Sabine Ball Stiftung –
love transforms

Anlässlich des 100-jährigen Geburtstages von Sabine Ball im Herbst 2025 sollte die ›Sabine Ball Stiftung‹ ein neues Corporate Design bekommen inklusive Website-Relaunch. Sabine Balls Persönlichkeit und Leben, das von Zerbruch, Sinnsuche und neu erblühter Tatkraft geprägt war, bildet den Markenkern und ist Grundlage für unsere Gestaltung.

Die neue Website basiert übrigens auf unserem Webbaukastens gb-einser.

Vielschichtiges Sinnbild – die Rose.

Sabine Ball trug sie aus Überzeugung: eine Ansteckrose. Sie ist das perfekte Sinnbild für ihre Persönlichkeit und ihr Herzensanliegen.

Die rote Rose steht seit jeher für Liebe und Leidenschaft. Ihre Schönheit ist vergänglich – ein Bild für die Zerbrechlichkeit des Lebens.

Das spiegelt sich in Sabine Balls Geschichte: Krieg, Flucht, die Alkoholsucht ihres Mannes, Scheidung, sozialer Abstieg, die vergebliche Suche nach Sinn. Doch auf jeden Einbruch folgt ein Neubeginn. Der Glaube an Gott lässt ihr Leben immer wieder aufblühen – und gibt ihr die Kraft, Gottes Liebe bis ins hohe Alter weiterzugeben.

Diesen Weg zeichnen wir in Form der Rose nach. Im Zentrum entsteht ein Herz – präsent und unübersehbar, ohne sich aufzudrängen.
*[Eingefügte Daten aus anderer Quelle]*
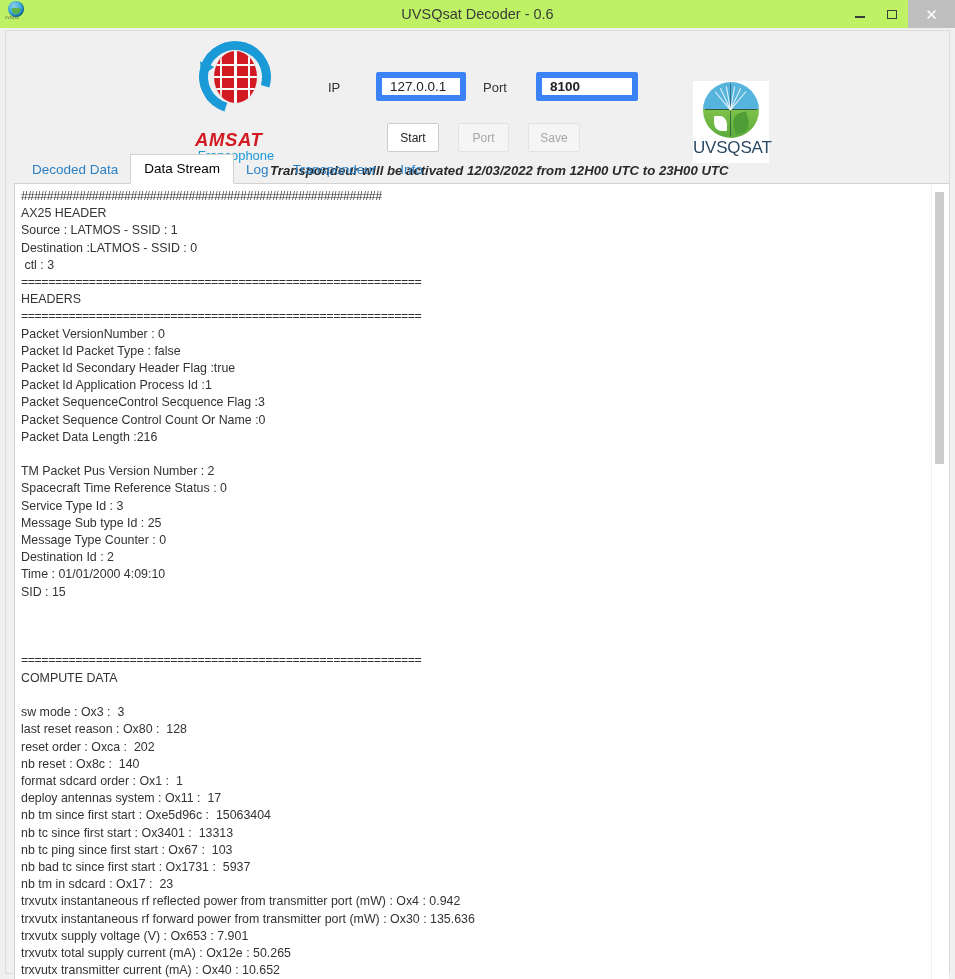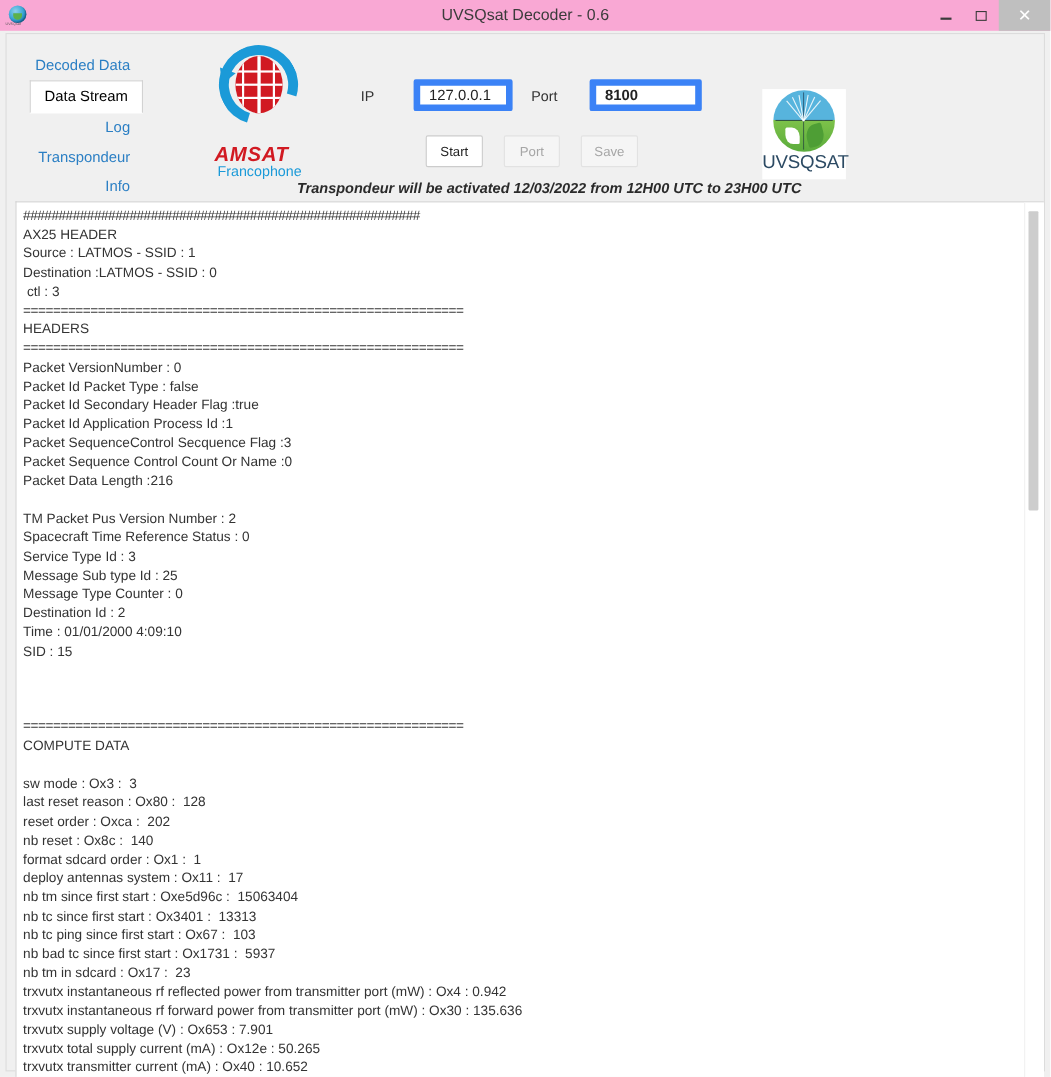"UVSQsat Decoder - 0.6" .titlebar { align-items: center -> none; background: #f9a8d4 -> #bef264 }
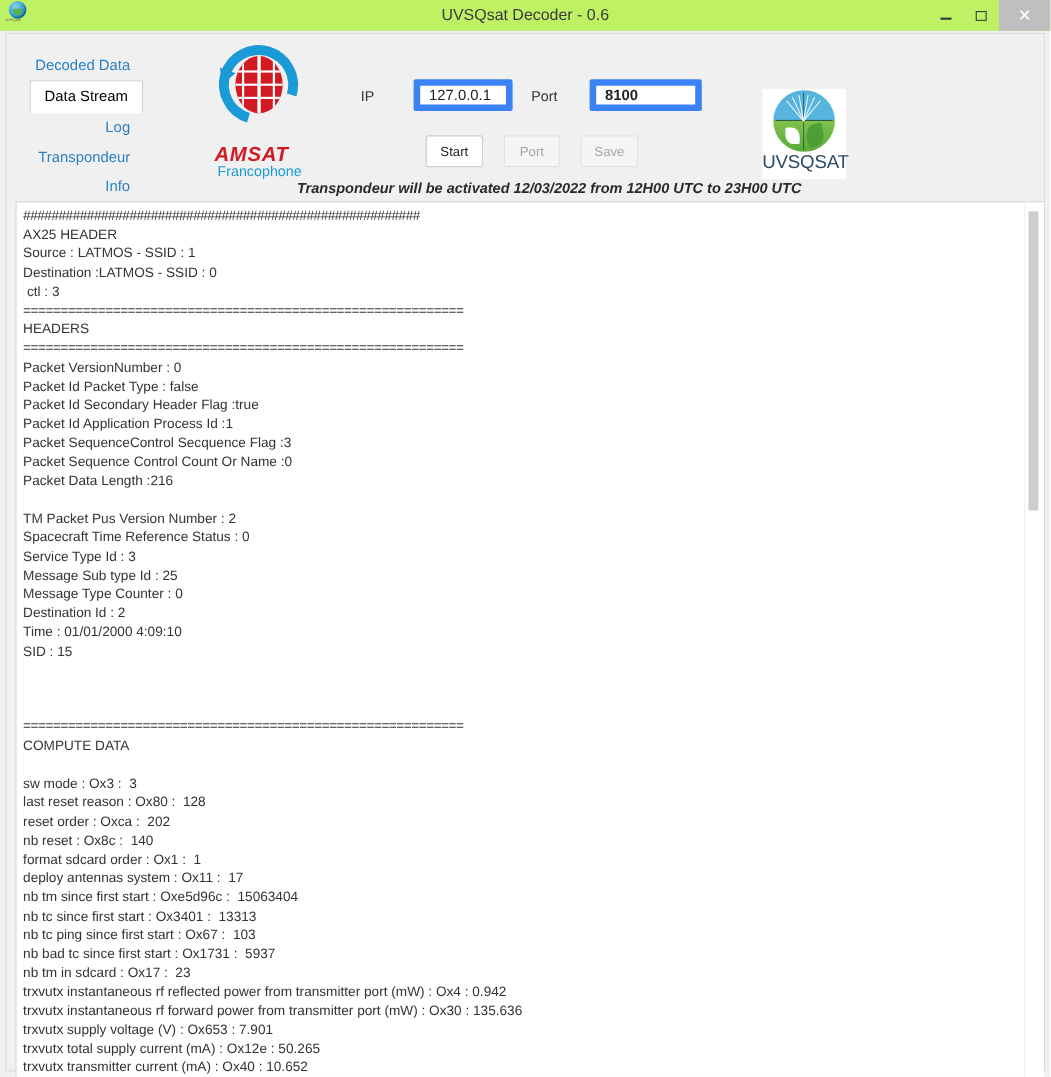"Decoded Data" .tabstrip .tabs { flex-direction: column -> none }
»Ich bin ganz bewegt, wie ihr es geschafft habt, Sabines Lebenswerk und den Auftrag der Sabine Ball Stiftung so passend im neuen Logo und unserem neuen Corporate Design miteinander zu vereinen.«

Ralf Knauthe – Mitgründer & Vorstandsvorsitzender

Eine Schrift mit Persönlichkeit

Die Schrift „Lust Sans“ bildet mit ihren weichen Formen einen Kontrast zur kantigen Bildmarke. Zur besseren Lesbarkeit auch bei kleiner Abbildung wurden die Details an den Buchstaben leicht verändert.

 

Die Garderobe bestimmt die Farben

Sabine Ball trug oft unter einem blauen Kleid und einer dunkelblauen Jacke eine weiße Bluse. Die rote Stoffblume war ihr Markenzeichen an ihrem hochgeschlossenen Kragen. Diese Farben prägen nun den Auftritt der Sabine Ball Stiftung.

 

Neu erblühte Räume und Bilder

Die scherbenhaft anmutenden Blütenblätter werden als Bildrahmen genutzt. Auch Farbflächen sind ab und an spitzkantig und schaffen asymetrische Räume für Inhalte im Layout. So erweitert sich die Idee des Logos auf den Gesamtauftritt der Sabine Ball Stiftung.